§ WHAT YOU HAVE TO DO
Beginning with the line where "- 4. Provides" appears, repeat every remaining line of the entries exactly, the last line included.

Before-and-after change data
* * * * * * * * *
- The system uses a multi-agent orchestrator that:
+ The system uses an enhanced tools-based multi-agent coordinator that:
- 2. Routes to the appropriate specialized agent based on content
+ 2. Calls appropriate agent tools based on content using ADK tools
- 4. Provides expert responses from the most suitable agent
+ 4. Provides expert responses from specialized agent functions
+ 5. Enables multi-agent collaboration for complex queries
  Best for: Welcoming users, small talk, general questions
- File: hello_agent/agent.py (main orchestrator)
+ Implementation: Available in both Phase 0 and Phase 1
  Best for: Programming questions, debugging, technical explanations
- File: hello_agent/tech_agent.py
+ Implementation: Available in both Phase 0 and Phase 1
* * * * * * * * *
§ REPLY
- 4. Provides expert responses from the most suitable agent
+ 4. Provides expert responses from specialized agent functions
+ 5. Enables multi-agent collaboration for complex queries
  Best for: Welcoming users, small talk, general questions
- File: hello_agent/agent.py (main orchestrator)
+ Implementation: Available in both Phase 0 and Phase 1
  Best for: Programming questions, debugging, technical explanations
- File: hello_agent/tech_agent.py
+ Implementation: Available in both Phase 0 and Phase 1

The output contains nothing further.